When the teacher cheats, the student memorizes instead of learns

When AI models learn from a "teacher" that sees the right answer, they memorize shortcuts instead of learning generalizable skills—a hidden failure of dense supervision. This work shows that mixing in sparse feedback from verifiable outcomes prevents this collapse, enabling stable long-term training where pure dense signals fail.

Dense supervision from a privileged teacher sounds strictly better than sparse reward signals. However, systematic experiments on on-policy self-distillation (OPSD), where the same model acts as both teacher and student with the teacher seeing reference answers, show that feeding the student exclusively on these rich signals causes information leakage and training instability that compounds over long runs.
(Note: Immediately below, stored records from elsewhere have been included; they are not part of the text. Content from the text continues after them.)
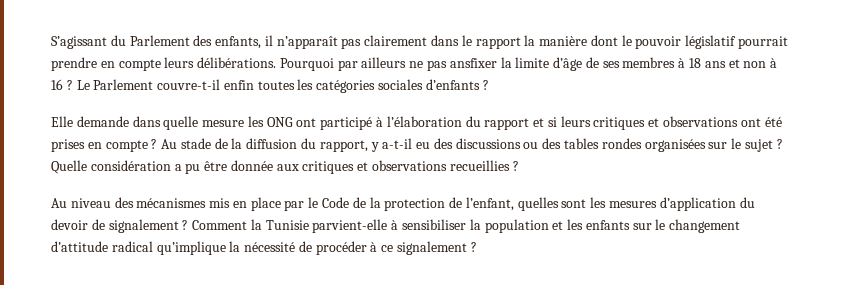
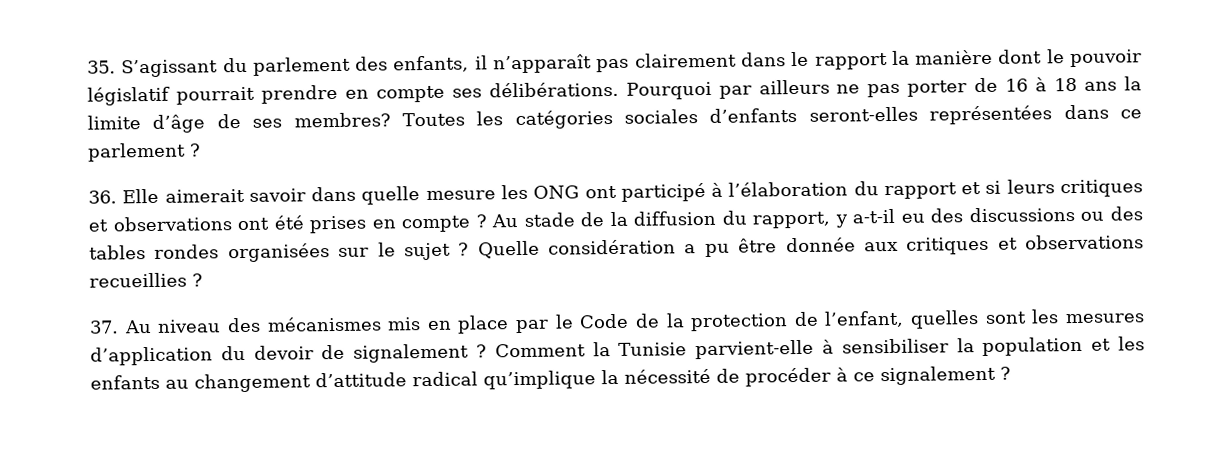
- S’agissant du Parlement des enfants, il n’apparaît pas clairement dans le rapport la manière dont le pouvoir législatif pourrait prendre en compte leurs délibérations.
+ 35. S’agissant du parlement des enfants, il n’apparaît pas clairement dans le rapport la manière dont le pouvoir législatif pourrait prendre en compte ses délibérations.
- Pourquoi par ailleurs ne pas ansfixer la limite d’âge de ses membres à 18 ans et non à 16 ? Le Parlement couvre-t-il enfin toutes les catégories sociales d’enfants ?
- Elle demande dans quelle mesure les ONG ont participé à l’élaboration du rapport et si leurs critiques et observations ont été prises en compte ?
+ Pourquoi par ailleurs ne pas porter de 16 à 18 ans la limite d’âge de ses membres? Toutes les catégories sociales d’enfants seront-elles représentées dans ce parlement ?
+ 36. Elle aimerait savoir dans quelle mesure les ONG ont participé à l’élaboration du rapport et si leurs critiques et observations ont été prises en compte ?
- Au niveau des mécanismes mis en place par le Code de la protection de l’enfant, quelles sont les mesures d’application du devoir de signalement ?
+ 37. Au niveau des mécanismes mis en place par le Code de la protection de l’enfant, quelles sont les mesures d’application du devoir de signalement ?
- Comment la Tunisie parvient-elle à sensibiliser la population et les enfants sur le changement d’attitude radical qu’implique la nécessité de procéder à ce signalement ?
+ Comment la Tunisie parvient-elle à sensibiliser la population et les enfants au changement d’attitude radical qu’implique la nécessité de procéder à ce signalement ?

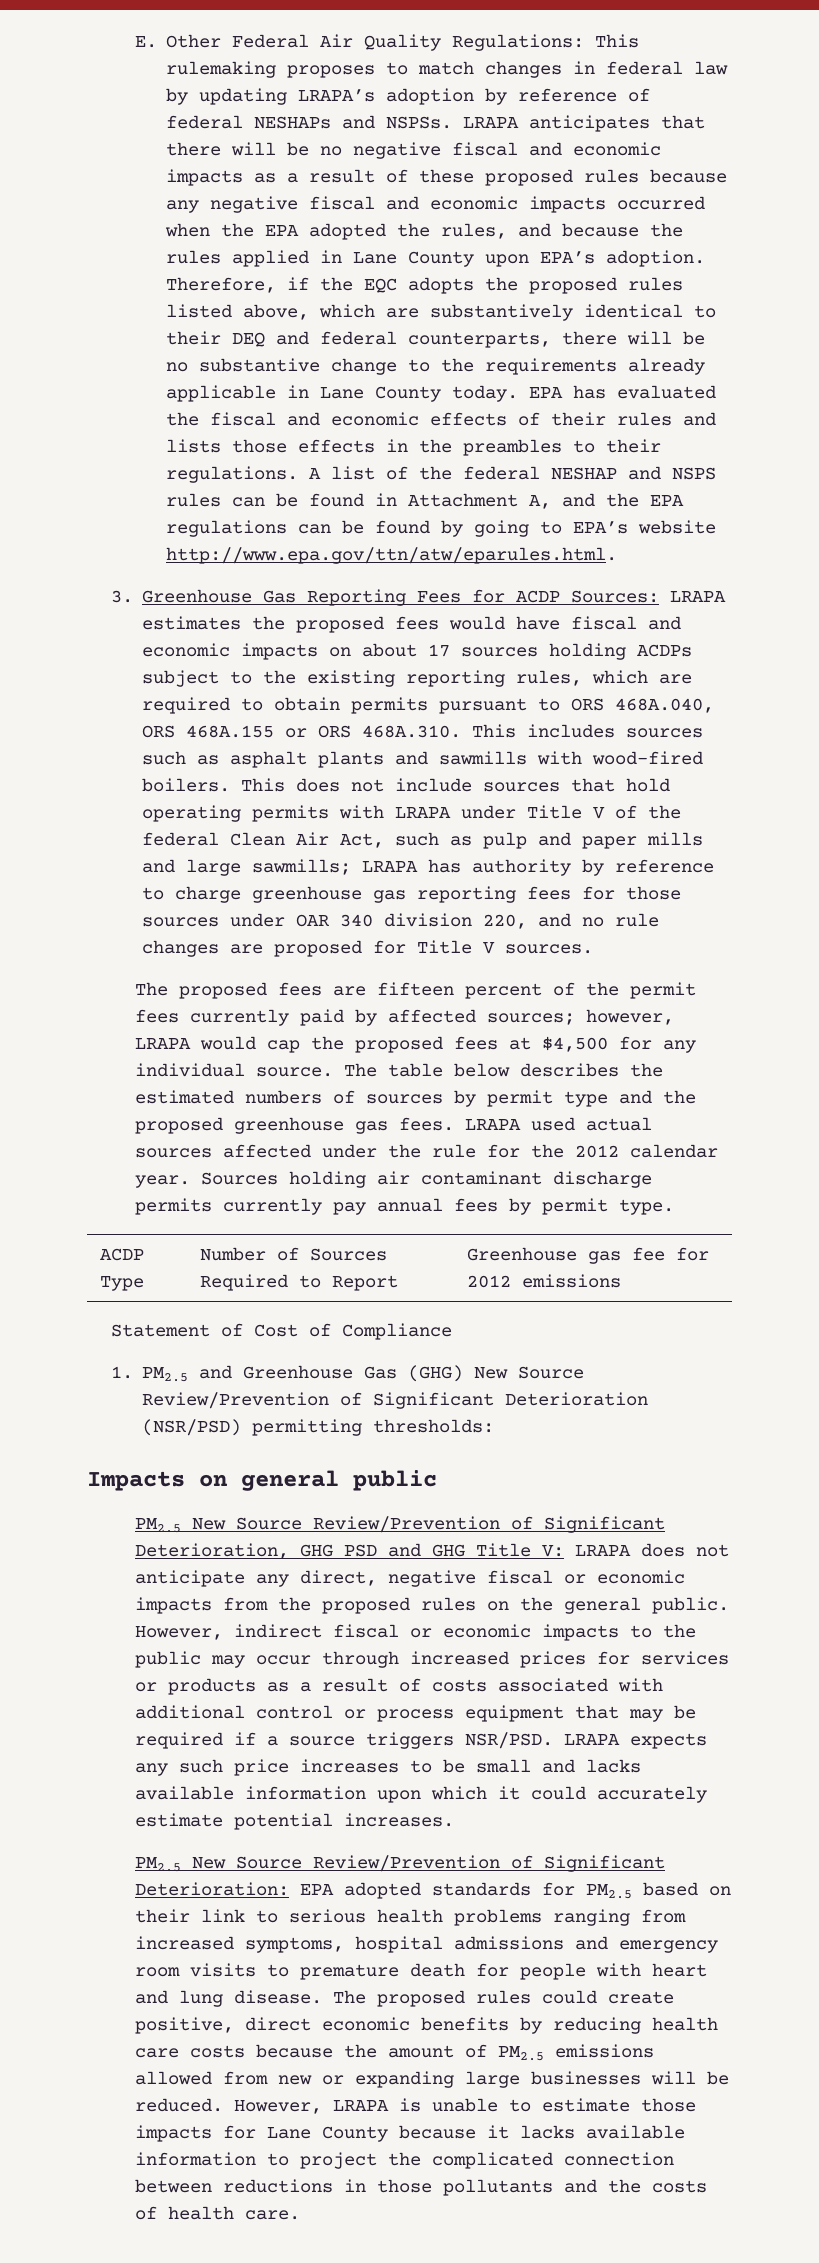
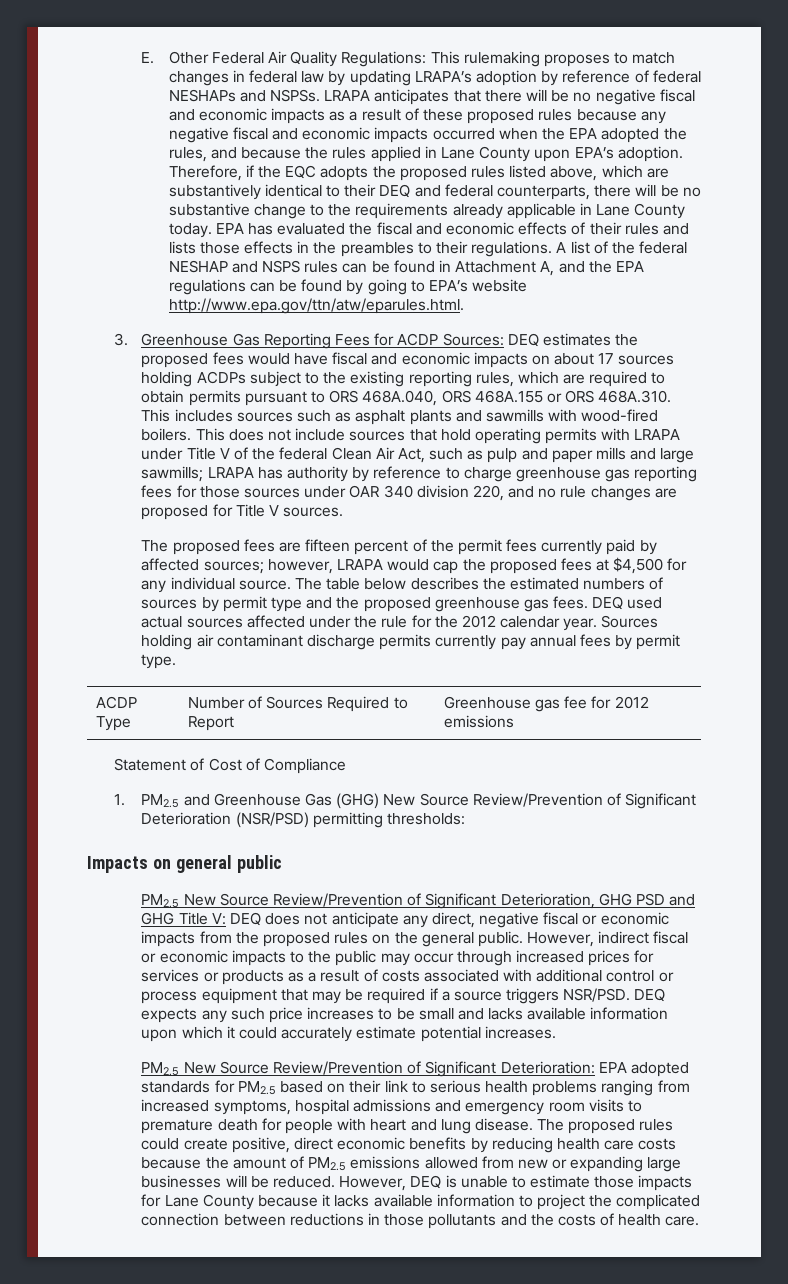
- 3. Greenhouse Gas Reporting Fees for ACDP Sources: LRAPA estimates the proposed fees would have fiscal and economic impacts on about 17 sources holding ACDPs subject to the existing reporting rules, which are required to obtain permits pursuant to ORS 468A.040, ORS 468A.155 or ORS 468A.310. This includes sources such as asphalt plants and sawmills with wood-fired boilers.
+ 3. Greenhouse Gas Reporting Fees for ACDP Sources: DEQ estimates the proposed fees would have fiscal and economic impacts on about 17 sources holding ACDPs subject to the existing reporting rules, which are required to obtain permits pursuant to ORS 468A.040, ORS 468A.155 or ORS 468A.310. This includes sources such as asphalt plants and sawmills with wood-fired boilers.
- LRAPA used actual sources affected under the rule for the 2012 calendar year.
+ DEQ used actual sources affected under the rule for the 2012 calendar year.
- PM2.5 New Source Review/Prevention of Significant Deterioration, GHG PSD and GHG Title V: LRAPA does not anticipate any direct, negative fiscal or economic impacts from the proposed rules on the general public.
+ PM2.5 New Source Review/Prevention of Significant Deterioration, GHG PSD and GHG Title V: DEQ does not anticipate any direct, negative fiscal or economic impacts from the proposed rules on the general public.
- LRAPA expects any such price increases to be small and lacks available information upon which it could accurately estimate potential increases.
+ DEQ expects any such price increases to be small and lacks available information upon which it could accurately estimate potential increases.
- However, LRAPA is unable to estimate those impacts for Lane County because it lacks available information to project the complicated connection between reductions in those pollutants and the costs of health care.
+ However, DEQ is unable to estimate those impacts for Lane County because it lacks available information to project the complicated connection between reductions in those pollutants and the costs of health care.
The mechanism is structural. In OPSD, the teacher has access to the ground-truth answer at inference time. Its outputs are dense and fine-grained, but they are conditioned on information the student will never see during deployment. The student learns to replicate signals that are systematically out-of-distribution at test time—a form of shortcut learning baked into the supervision itself. Pure RLVR (Reinforcement Learning with Verifiable Rewards), by contrast, only provides sparse binary feedback from verifiable outcomes, forcing the model to generalize. Self-Distilled RLVR identifies an optimal mixing ratio between these two signal types: enough dense teacher guidance to accelerate learning, enough sparse verifiable reward to prevent the student from collapsing onto leaked information.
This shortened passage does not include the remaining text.